“We see 2022 as the year of much anticipated normalization and normalization for India. We expect the growth recovery to pick up speed, driven by consumption,” said the house of brokerage in its outlook for the new year.
Low vaccination rates and the emergence of the Omicron variant have been reported as factors creating “considerable uncertainty” for growth, which will be less than the 9.3% in exercise 22 on baseline effects.
From a sector perspective, growth in agriculture, forestry and fisheries will be 3.5 percent in FY 23, compared to 4 percent in FY 22 , industry (7.1 percent vs. 10 percent), manufacturing (7 percent vs. 10 percent), while services are expected to grow 7.9 percent in FY 23 vs. 9 percent cent during fiscal year 22.

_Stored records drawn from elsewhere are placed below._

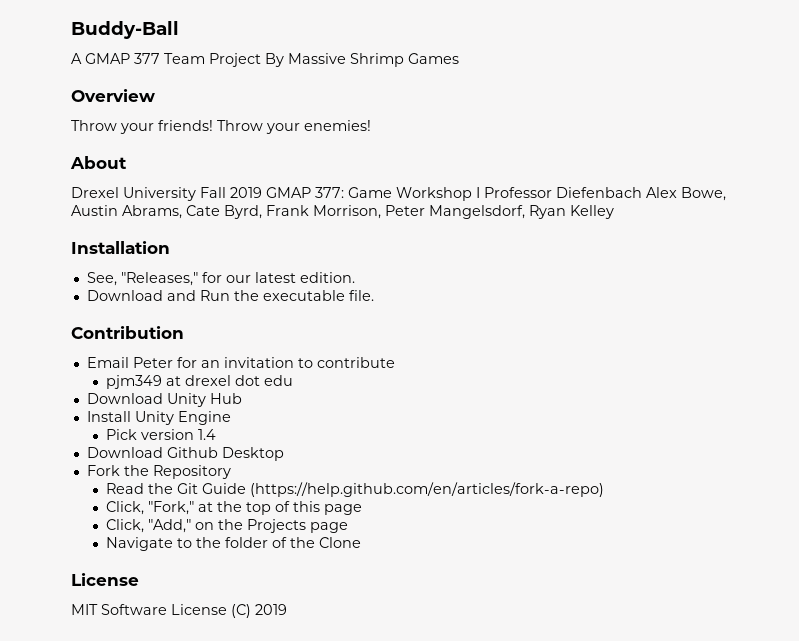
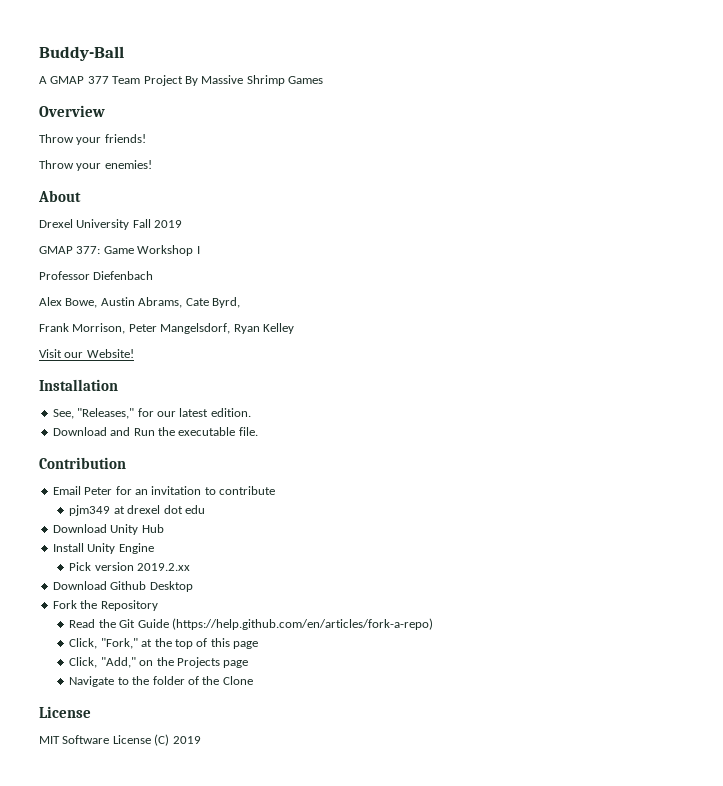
(213, 125) none -> (146, 138) //
(262, 192) none -> (183, 224) //
(480, 192) none -> (200, 250) //
(642, 192) none -> (154, 275) //
(262, 212) none -> (240, 302) //
(614, 212) none -> [39,349,134,358] // Visit our Website!
[197,429,216,440] 1.4 -> [137,563,191,571] 2019.2.xx

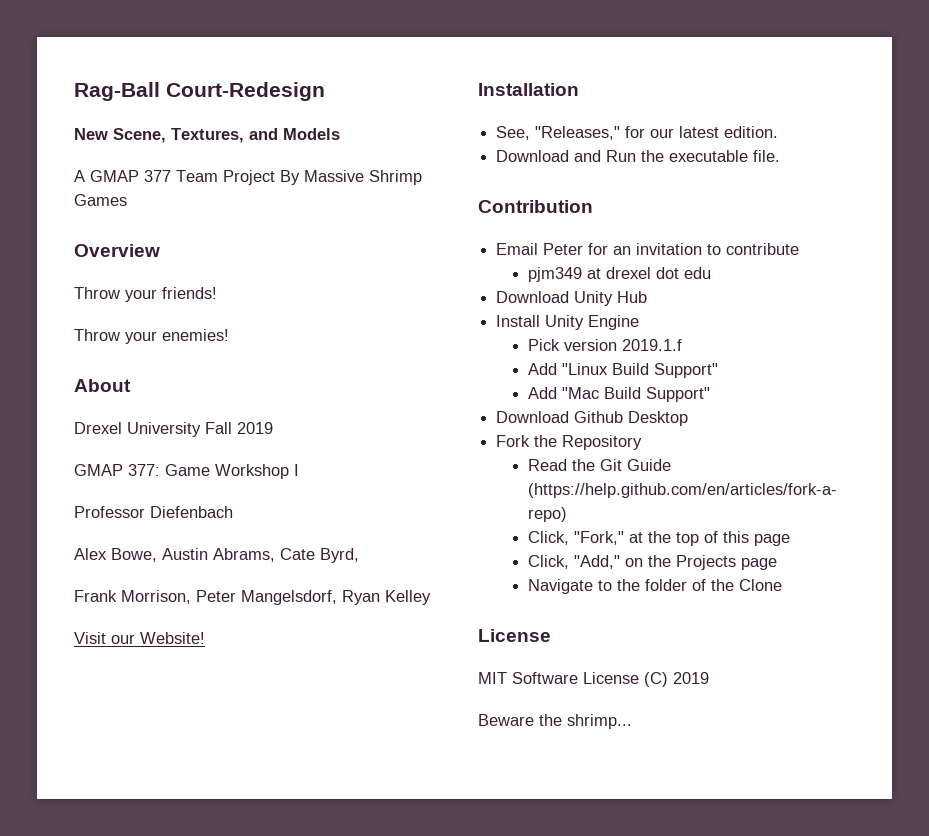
[39,46,124,61] Buddy-Ball -> [74,82,325,101] [74,128,340,143] Rag-Ball Court-Redesign // New Scene, Textures, and Models
[137,563,191,571] 2019.2.xx -> [621,339,682,351] [527,363,718,378] [527,387,710,402] 2019.1.f // Add "Linux Build Support" // Add "Mac Build Support"
(201, 740) none -> [478,714,632,729] // Beware the shrimp...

The brokerage said inflation would be on the rise going forward and pegged the overall figure at 5.6% in FY23, up 0.30%.
This will force the RBI to act on the rate front, raising the repo rate by 1 percentage point in FY 23, after the long hiatus it has taken right now, the house said. brokerage.
Fiscal consolidation will continue into the new fiscal year as the growth process continues, the brokerage said, fixing the budget gap at 5.8% in FY 23, after the government reaches the 6.8% budgeted in fiscal year 22.
The current account deficit will widen to 2% in FY 23, but will still be below the 2.5% threshold, he said.
The brokerage said that elections in key states, including Uttar Pradesh, will influence the economy in the new year, noting that a total of seven states will go to the polls.